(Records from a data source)
---*---

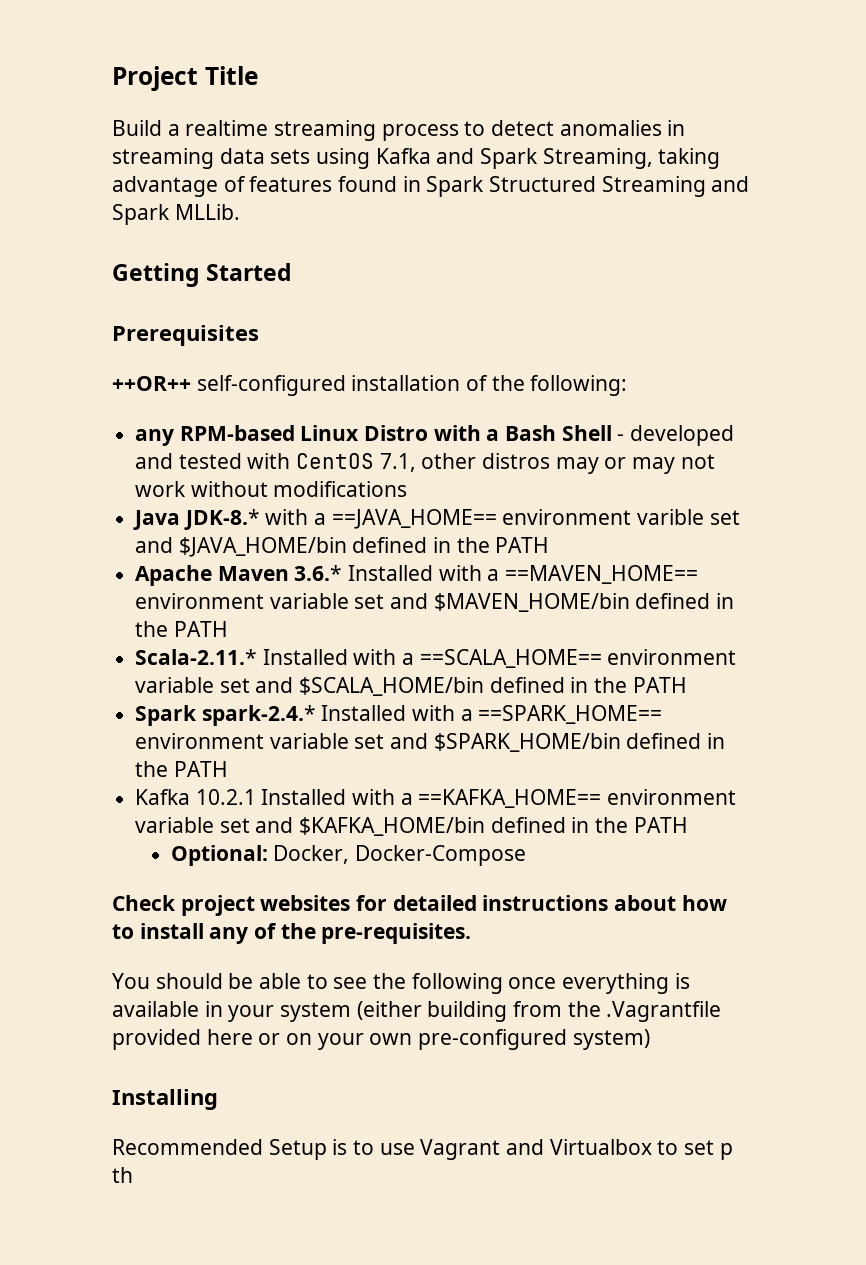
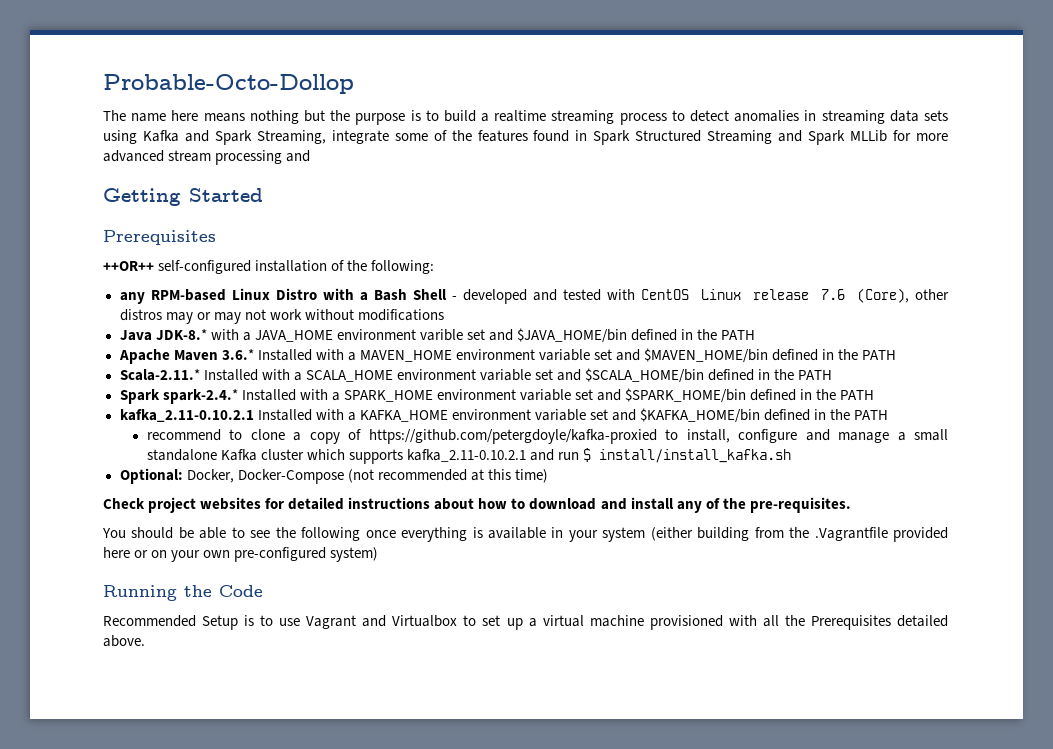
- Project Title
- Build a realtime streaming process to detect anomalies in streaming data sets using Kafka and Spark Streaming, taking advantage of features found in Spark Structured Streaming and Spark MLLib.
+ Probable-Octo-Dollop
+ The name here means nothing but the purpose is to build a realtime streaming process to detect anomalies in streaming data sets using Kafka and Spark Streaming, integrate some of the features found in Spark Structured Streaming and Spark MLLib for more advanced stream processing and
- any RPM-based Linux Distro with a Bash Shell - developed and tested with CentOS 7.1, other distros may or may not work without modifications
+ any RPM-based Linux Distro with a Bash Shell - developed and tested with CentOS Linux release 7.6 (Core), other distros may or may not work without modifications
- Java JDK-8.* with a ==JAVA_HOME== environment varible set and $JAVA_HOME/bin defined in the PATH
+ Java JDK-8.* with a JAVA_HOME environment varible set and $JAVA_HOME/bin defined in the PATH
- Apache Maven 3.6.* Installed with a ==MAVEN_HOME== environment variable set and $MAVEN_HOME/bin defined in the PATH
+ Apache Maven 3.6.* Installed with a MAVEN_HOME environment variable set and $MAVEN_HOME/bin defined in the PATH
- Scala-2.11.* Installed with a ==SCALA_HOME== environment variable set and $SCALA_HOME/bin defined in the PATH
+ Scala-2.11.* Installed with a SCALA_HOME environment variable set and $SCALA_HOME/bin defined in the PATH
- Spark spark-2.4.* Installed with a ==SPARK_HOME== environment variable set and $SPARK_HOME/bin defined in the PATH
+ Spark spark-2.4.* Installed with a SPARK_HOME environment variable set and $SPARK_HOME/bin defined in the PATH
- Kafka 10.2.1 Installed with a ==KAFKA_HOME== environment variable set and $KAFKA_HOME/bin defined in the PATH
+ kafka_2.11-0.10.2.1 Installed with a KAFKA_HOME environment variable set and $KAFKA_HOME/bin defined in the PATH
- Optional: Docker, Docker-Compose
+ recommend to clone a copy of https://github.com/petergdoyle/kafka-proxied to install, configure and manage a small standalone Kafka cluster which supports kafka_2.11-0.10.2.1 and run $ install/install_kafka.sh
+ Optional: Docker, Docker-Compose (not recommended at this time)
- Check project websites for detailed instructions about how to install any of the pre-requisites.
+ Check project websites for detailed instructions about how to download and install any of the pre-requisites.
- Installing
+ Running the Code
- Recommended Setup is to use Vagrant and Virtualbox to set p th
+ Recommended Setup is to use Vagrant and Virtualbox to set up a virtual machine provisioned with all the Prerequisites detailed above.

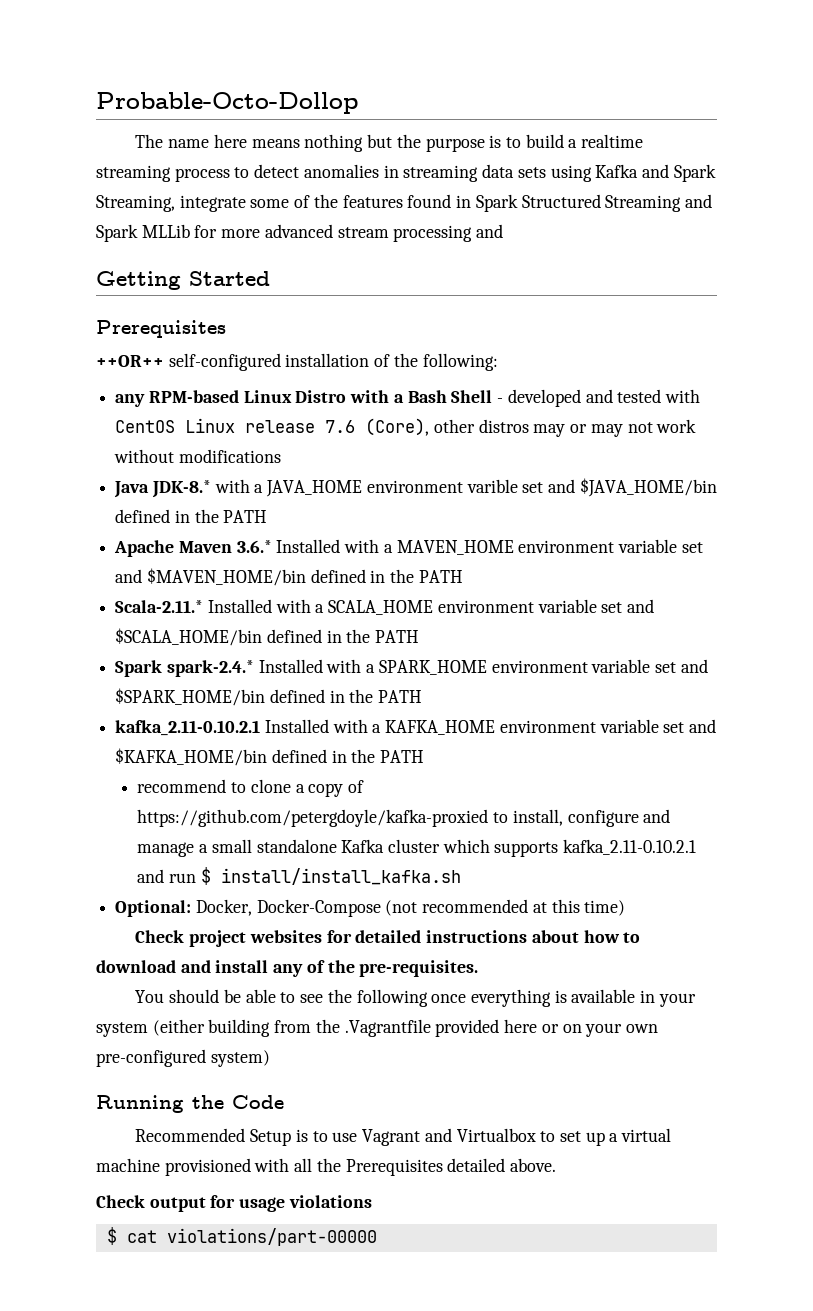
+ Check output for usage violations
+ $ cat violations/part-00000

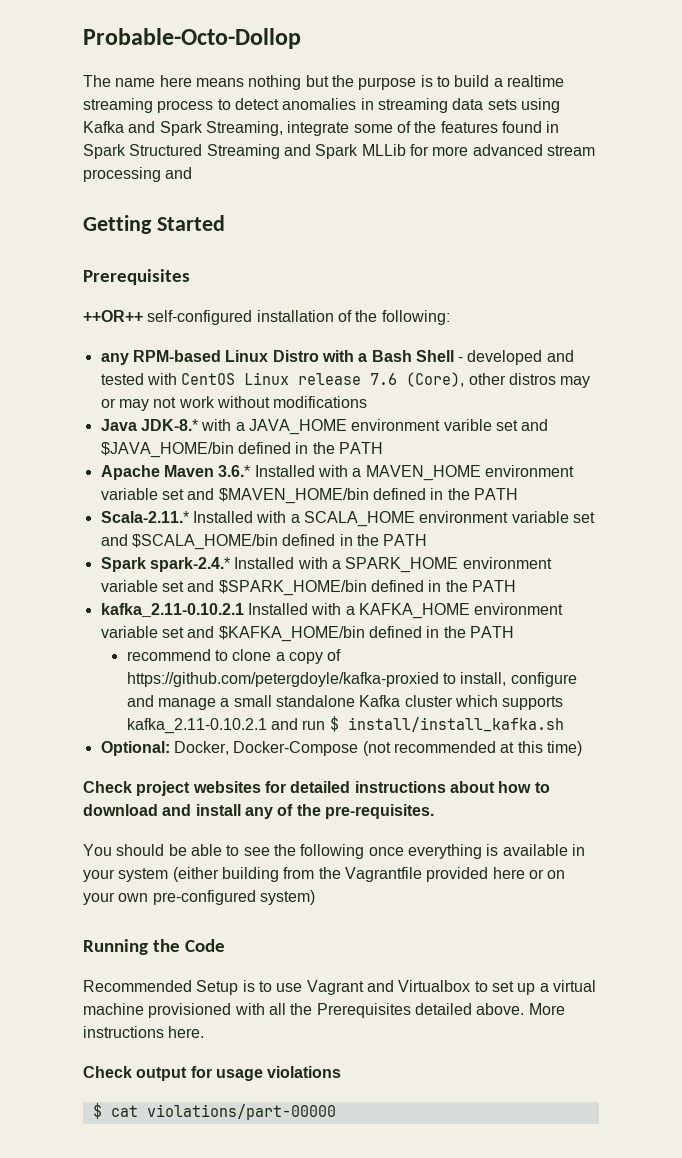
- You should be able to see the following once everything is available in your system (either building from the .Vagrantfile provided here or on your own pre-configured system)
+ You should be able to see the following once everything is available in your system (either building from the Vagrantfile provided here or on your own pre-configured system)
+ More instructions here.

---*---

§ WHAT THE TASK REQUIRES
In the records above, find the line containing "- You should" and print it and every later line exactly, through the last one.

§ SOLVED PROBLEM
- You should be able to see the following once everything is available in your system (either building from the .Vagrantfile provided here or on your own pre-configured system)
+ You should be able to see the following once everything is available in your system (either building from the Vagrantfile provided here or on your own pre-configured system)
+ More instructions here.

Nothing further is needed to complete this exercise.